- _What you are asked to do_: Beginning at the first line of the data, print each line exactly, stopping after the line that contains "(351, 573) none".

--- Record extracts ---

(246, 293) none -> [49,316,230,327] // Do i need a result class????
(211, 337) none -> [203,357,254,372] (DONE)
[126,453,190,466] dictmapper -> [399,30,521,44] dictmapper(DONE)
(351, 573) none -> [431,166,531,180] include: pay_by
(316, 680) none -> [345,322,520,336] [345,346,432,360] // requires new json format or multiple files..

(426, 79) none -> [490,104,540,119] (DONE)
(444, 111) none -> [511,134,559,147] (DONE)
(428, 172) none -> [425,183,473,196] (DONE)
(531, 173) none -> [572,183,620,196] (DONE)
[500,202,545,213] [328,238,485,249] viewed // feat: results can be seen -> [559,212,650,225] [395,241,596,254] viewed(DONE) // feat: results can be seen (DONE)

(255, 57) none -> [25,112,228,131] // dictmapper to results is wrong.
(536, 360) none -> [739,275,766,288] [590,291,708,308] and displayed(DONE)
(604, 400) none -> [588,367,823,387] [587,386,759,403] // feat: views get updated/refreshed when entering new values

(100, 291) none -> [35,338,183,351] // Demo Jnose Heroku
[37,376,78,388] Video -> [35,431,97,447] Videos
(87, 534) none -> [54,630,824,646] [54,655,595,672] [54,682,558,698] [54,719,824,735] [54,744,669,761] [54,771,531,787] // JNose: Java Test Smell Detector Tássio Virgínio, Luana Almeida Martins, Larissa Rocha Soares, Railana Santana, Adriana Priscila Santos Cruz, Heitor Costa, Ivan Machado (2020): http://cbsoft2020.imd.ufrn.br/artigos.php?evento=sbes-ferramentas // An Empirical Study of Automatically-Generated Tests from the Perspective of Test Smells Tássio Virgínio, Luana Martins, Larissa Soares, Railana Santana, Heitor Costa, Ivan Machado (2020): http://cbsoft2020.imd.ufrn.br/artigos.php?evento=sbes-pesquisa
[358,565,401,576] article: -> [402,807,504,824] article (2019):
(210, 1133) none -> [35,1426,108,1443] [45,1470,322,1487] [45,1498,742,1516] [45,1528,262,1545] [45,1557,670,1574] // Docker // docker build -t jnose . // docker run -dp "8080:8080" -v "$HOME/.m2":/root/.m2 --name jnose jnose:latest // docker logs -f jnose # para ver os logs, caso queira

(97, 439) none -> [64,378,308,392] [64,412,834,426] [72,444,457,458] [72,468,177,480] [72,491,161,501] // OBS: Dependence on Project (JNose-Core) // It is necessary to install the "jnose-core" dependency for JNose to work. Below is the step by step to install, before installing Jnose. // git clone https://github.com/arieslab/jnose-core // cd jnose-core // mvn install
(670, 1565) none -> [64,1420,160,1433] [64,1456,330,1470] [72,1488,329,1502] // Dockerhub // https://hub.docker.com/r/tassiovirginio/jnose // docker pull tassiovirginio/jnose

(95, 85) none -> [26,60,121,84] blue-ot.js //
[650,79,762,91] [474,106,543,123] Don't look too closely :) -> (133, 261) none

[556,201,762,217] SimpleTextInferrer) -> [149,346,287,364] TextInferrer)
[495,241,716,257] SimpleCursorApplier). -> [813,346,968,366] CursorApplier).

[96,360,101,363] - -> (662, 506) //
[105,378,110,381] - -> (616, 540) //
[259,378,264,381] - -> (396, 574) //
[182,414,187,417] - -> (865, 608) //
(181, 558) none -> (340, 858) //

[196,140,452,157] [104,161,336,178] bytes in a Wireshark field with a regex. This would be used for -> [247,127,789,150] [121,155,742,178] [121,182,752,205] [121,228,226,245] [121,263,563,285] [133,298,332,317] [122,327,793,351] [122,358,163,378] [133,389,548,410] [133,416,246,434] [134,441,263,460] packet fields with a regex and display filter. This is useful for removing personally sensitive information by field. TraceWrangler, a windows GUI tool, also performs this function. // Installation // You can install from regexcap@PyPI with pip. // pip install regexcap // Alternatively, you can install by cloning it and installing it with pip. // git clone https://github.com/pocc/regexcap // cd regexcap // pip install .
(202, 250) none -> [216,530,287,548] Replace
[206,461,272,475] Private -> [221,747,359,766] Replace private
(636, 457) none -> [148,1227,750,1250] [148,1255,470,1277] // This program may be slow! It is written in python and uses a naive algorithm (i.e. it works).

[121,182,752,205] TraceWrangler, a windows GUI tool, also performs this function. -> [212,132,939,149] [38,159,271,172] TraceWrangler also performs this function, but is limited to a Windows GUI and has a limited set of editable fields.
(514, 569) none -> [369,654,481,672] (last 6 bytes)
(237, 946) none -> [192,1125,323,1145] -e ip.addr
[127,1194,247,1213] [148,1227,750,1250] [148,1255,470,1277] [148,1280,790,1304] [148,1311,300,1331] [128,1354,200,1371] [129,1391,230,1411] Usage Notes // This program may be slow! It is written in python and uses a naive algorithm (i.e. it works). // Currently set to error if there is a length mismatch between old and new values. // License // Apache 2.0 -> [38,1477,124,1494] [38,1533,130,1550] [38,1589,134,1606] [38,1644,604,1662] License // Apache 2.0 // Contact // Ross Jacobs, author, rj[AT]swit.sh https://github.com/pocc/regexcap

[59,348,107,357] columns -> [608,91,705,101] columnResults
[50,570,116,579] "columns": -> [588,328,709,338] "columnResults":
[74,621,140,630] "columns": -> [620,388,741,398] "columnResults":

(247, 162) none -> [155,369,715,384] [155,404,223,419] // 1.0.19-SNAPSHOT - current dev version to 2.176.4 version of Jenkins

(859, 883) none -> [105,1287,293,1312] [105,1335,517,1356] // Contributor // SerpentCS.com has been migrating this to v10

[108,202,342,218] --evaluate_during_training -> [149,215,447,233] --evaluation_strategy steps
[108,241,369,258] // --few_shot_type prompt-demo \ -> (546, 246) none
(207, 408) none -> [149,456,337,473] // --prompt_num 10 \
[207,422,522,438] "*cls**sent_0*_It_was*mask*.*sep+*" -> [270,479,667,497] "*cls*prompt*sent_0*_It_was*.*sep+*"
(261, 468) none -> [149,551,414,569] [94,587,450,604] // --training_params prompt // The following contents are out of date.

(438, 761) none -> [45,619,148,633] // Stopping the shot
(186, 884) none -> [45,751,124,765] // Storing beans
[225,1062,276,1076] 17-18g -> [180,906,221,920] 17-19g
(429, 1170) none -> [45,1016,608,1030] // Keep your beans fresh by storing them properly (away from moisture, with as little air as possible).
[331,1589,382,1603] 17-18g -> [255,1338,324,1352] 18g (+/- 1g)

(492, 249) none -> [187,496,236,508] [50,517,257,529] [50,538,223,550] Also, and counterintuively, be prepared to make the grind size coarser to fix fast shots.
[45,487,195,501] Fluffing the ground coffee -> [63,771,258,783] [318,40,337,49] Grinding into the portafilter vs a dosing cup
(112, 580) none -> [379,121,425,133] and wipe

---

- _Response_:
(246, 293) none -> [49,316,230,327] // Do i need a result class????
(211, 337) none -> [203,357,254,372] (DONE)
[126,453,190,466] dictmapper -> [399,30,521,44] dictmapper(DONE)
(351, 573) none -> [431,166,531,180] include: pay_by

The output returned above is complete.